Molte famiglie si alzano ogni mattina, corrono tra impegni e scadenze, ma non hanno idea di dove stiano andando come gruppo. Vanno avanti per inerzia, sperando che le cose si sistemino da sole. Il problema è che senza una meta condivisa ogni conflitto sembra più grande di quello che è, ogni decisione diventa una lotta separata e col tempo ognuno finisce per andare in una direzione diversa.
Per spiegare meglio questo concetto, Covey paragona la famiglia a un aereo. Le turbolenze ci saranno sempre, ma se il pilota sa dove deve atterrare può correggere la rotta. Se invece non ha un piano di volo, ogni raffica lo porta alla deriva. Avere una direzione condivisa serve proprio a orientare le scelte di tutti i giorni. Quando tuo figlio adolescente deve decidere tra un'attività sportiva e più tempo con gli amici, o quando tu e il tuo partner valutate se accettare una promozione che vi porterebbe lontano, sapere cosa conta per la tua famiglia aiuta a trovare una risposta. Senza questo riferimento comune, anche piccole scelte possono generare tensione, portando la famiglia a perdere coesione un pezzo alla volta.
Per dare concretezza a questa direzione, Covey propone di scrivere una dichiarazione di missione familiare. Si tratta di una o due frasi che riassumono cosa conta per la propria famiglia e come ci si vuole comportare gli uni con gli altri. Per farlo basta essere tutti insieme, magari durante una cena o una passeggiata, e chiedere a ciascuno cosa desidera per la famiglia. I bambini piccoli magari diranno "voglio che ci divertiamo" oppure "voglio che ci aiutiamo quando siamo tristi", mentre gli adolescenti probabilmente parleranno di rispetto o fiducia. L'importante è che tutti abbiano voce in capitolo.

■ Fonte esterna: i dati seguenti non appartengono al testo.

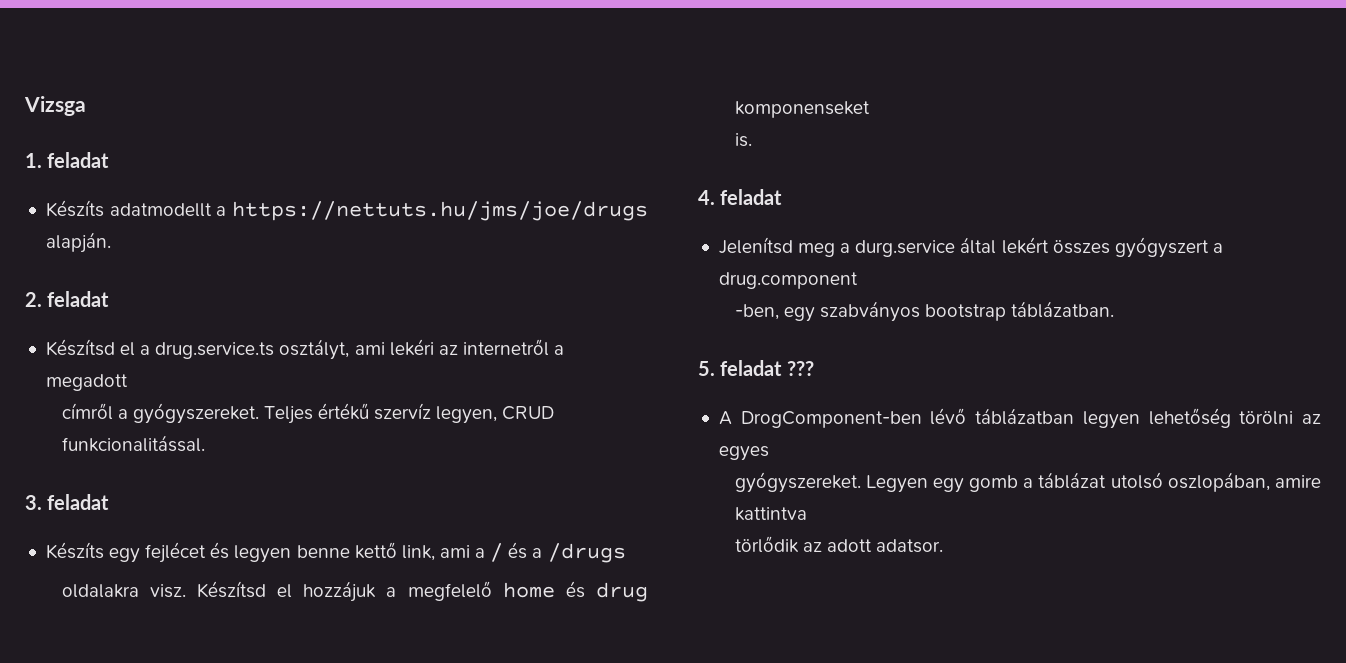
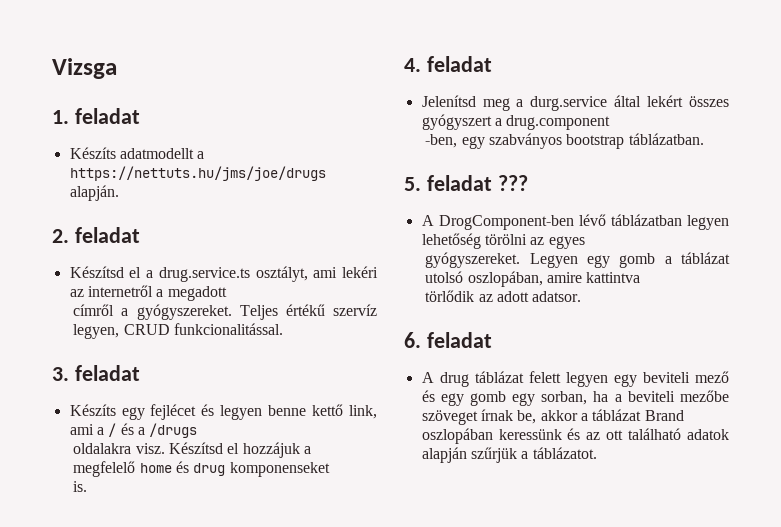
(943, 546) none -> [404,332,492,348] [421,371,729,387] [421,390,729,406] [421,409,684,425] [421,428,729,444] [421,447,597,463] // 6. feladat // A drug táblázat felett legyen egy beviteli mező és egy gomb egy sorban, ha a beviteli mezőbe szöveget írnak be, akkor a táblázat Brand oszlopában keressünk és az ott található adatok alapján szűrjük a táblázatot.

Un esempio di missione può essere: "Nella nostra famiglia ci ascoltiamo, ci sosteniamo e ci divertiamo insieme". Oppure una lista di valori condivisi. Lo stesso Covey racconta che la missione della sua famiglia, con nove figli, è stata scritta, rivista e riscritta più volte nel corso degli anni, con il contributo di ogni membro.
La forza di questo strumento sta nell'uso quotidiano. Quando bisogna decidere se accettare un impegno che porta via tre sere a settimana, la missione aiuta a orientarsi. Quando scoppia un litigio, richiamarla ricorda a tutti perché si è una squadra. Ricorda che più la si usa, più smette di essere una serie di parole su un foglio e diventa parte del modo in cui la famiglia funziona.